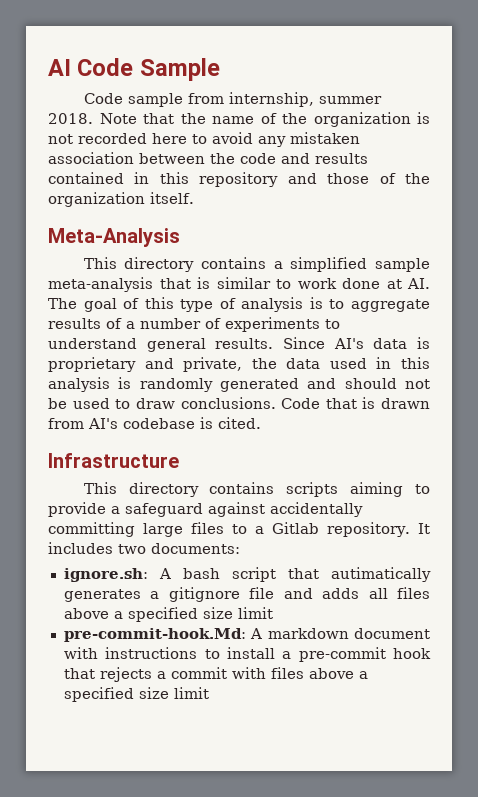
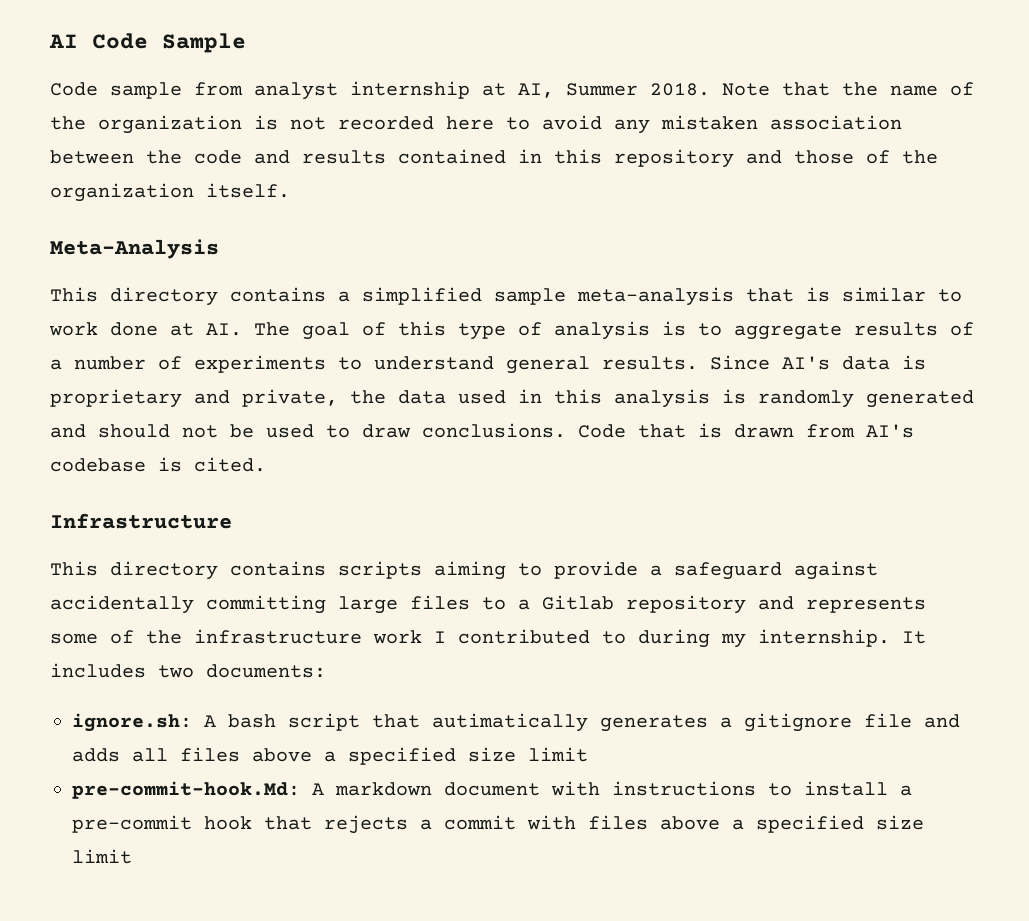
[228,92,382,107] internship, summer -> [254,81,638,100] analyst internship at AI, Summer
[327,522,411,537] repository. -> [626,595,926,614] [50,629,890,648] repository and represents some of the infrastructure work I contributed to during my internship.

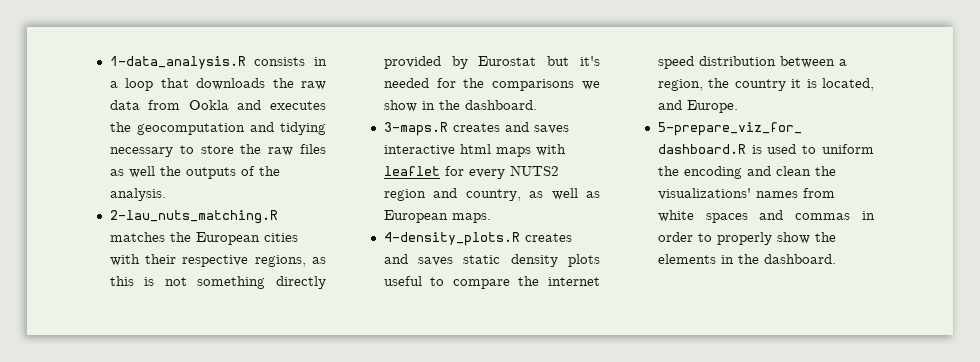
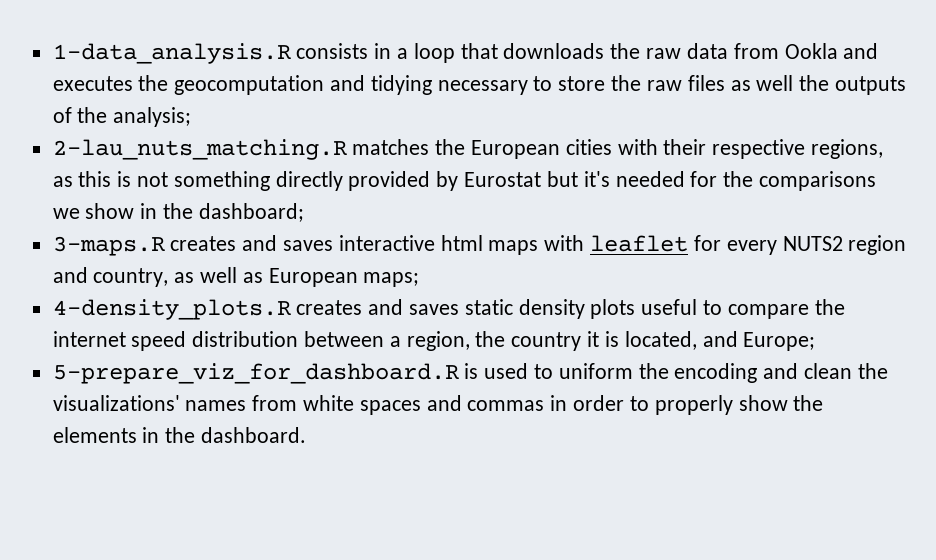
[109,188,166,201] analysis. -> [113,107,192,127] analysis;
[464,100,537,110] dashboard. -> [198,203,304,222] dashboard;
[451,213,491,223] maps. -> [363,272,420,287] maps;
[686,100,738,113] Europe. -> [743,332,816,351] Europe;

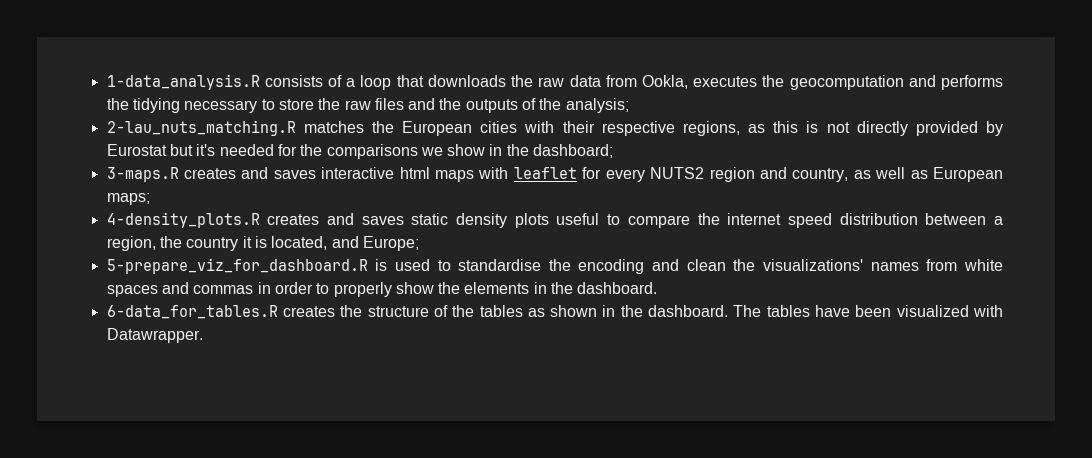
[374,43,392,59] in -> [328,75,343,87] of
[784,43,879,59] Ookla and -> [641,75,688,89] Ookla,
(366, 83) none -> [940,75,1003,90] [106,98,129,110] performs the
[730,75,794,91] as well -> [408,98,436,110] and
[173,171,270,191] something -> (850, 127) none
[558,363,633,379] uniform -> [458,259,542,271] standardise
(307, 435) none -> [106,305,1004,319] [106,328,203,343] // 6-data_for_tables.R creates the structure of the tables as shown in the dashboard. The tables have been visualized with Datawrapper.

= = = = =

_WHAT TO PRODUCE_
Omit the pictures; print the records above exactly.

_TASK SOLUTION_
[228,92,382,107] internship, summer -> [254,81,638,100] analyst internship at AI, Summer
[327,522,411,537] repository. -> [626,595,926,614] [50,629,890,648] repository and represents some of the infrastructure work I contributed to during my internship.

[109,188,166,201] analysis. -> [113,107,192,127] analysis;
[464,100,537,110] dashboard. -> [198,203,304,222] dashboard;
[451,213,491,223] maps. -> [363,272,420,287] maps;
[686,100,738,113] Europe. -> [743,332,816,351] Europe;

[374,43,392,59] in -> [328,75,343,87] of
[784,43,879,59] Ookla and -> [641,75,688,89] Ookla,
(366, 83) none -> [940,75,1003,90] [106,98,129,110] performs the
[730,75,794,91] as well -> [408,98,436,110] and
[173,171,270,191] something -> (850, 127) none
[558,363,633,379] uniform -> [458,259,542,271] standardise
(307, 435) none -> [106,305,1004,319] [106,328,203,343] // 6-data_for_tables.R creates the structure of the tables as shown in the dashboard. The tables have been visualized with Datawrapper.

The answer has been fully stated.